- [WORK TASK]:
Write out each line of the material below exactly as given.

- [SOURCE RECORDS]:

::::::

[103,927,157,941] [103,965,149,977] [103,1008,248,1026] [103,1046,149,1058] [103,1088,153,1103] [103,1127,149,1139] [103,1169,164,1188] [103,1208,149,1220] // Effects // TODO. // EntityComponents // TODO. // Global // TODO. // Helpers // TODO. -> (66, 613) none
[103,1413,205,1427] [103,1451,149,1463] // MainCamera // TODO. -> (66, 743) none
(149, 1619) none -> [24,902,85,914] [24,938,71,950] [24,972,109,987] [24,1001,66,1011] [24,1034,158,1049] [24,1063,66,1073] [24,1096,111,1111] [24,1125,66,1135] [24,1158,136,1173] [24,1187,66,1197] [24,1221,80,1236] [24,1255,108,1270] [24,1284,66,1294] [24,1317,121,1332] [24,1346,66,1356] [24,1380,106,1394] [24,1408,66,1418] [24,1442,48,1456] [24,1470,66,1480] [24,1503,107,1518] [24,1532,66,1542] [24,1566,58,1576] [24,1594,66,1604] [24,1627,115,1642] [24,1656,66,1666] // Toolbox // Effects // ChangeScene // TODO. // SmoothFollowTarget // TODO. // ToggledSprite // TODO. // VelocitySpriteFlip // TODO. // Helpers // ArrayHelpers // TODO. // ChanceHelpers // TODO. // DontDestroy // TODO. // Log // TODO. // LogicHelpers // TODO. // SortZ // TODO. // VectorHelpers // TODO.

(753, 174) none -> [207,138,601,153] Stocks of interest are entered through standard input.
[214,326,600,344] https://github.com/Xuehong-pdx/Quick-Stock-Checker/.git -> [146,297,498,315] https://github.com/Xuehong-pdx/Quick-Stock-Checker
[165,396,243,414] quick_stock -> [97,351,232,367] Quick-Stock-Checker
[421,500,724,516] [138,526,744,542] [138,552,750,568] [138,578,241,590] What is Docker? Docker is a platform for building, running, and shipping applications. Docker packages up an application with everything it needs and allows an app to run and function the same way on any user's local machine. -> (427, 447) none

::::::

- [ANSWER SECTION]:
[103,927,157,941] [103,965,149,977] [103,1008,248,1026] [103,1046,149,1058] [103,1088,153,1103] [103,1127,149,1139] [103,1169,164,1188] [103,1208,149,1220] // Effects // TODO. // EntityComponents // TODO. // Global // TODO. // Helpers // TODO. -> (66, 613) none
[103,1413,205,1427] [103,1451,149,1463] // MainCamera // TODO. -> (66, 743) none
(149, 1619) none -> [24,902,85,914] [24,938,71,950] [24,972,109,987] [24,1001,66,1011] [24,1034,158,1049] [24,1063,66,1073] [24,1096,111,1111] [24,1125,66,1135] [24,1158,136,1173] [24,1187,66,1197] [24,1221,80,1236] [24,1255,108,1270] [24,1284,66,1294] [24,1317,121,1332] [24,1346,66,1356] [24,1380,106,1394] [24,1408,66,1418] [24,1442,48,1456] [24,1470,66,1480] [24,1503,107,1518] [24,1532,66,1542] [24,1566,58,1576] [24,1594,66,1604] [24,1627,115,1642] [24,1656,66,1666] // Toolbox // Effects // ChangeScene // TODO. // SmoothFollowTarget // TODO. // ToggledSprite // TODO. // VelocitySpriteFlip // TODO. // Helpers // ArrayHelpers // TODO. // ChanceHelpers // TODO. // DontDestroy // TODO. // Log // TODO. // LogicHelpers // TODO. // SortZ // TODO. // VectorHelpers // TODO.

(753, 174) none -> [207,138,601,153] Stocks of interest are entered through standard input.
[214,326,600,344] https://github.com/Xuehong-pdx/Quick-Stock-Checker/.git -> [146,297,498,315] https://github.com/Xuehong-pdx/Quick-Stock-Checker
[165,396,243,414] quick_stock -> [97,351,232,367] Quick-Stock-Checker
[421,500,724,516] [138,526,744,542] [138,552,750,568] [138,578,241,590] What is Docker? Docker is a platform for building, running, and shipping applications. Docker packages up an application with everything it needs and allows an app to run and function the same way on any user's local machine. -> (427, 447) none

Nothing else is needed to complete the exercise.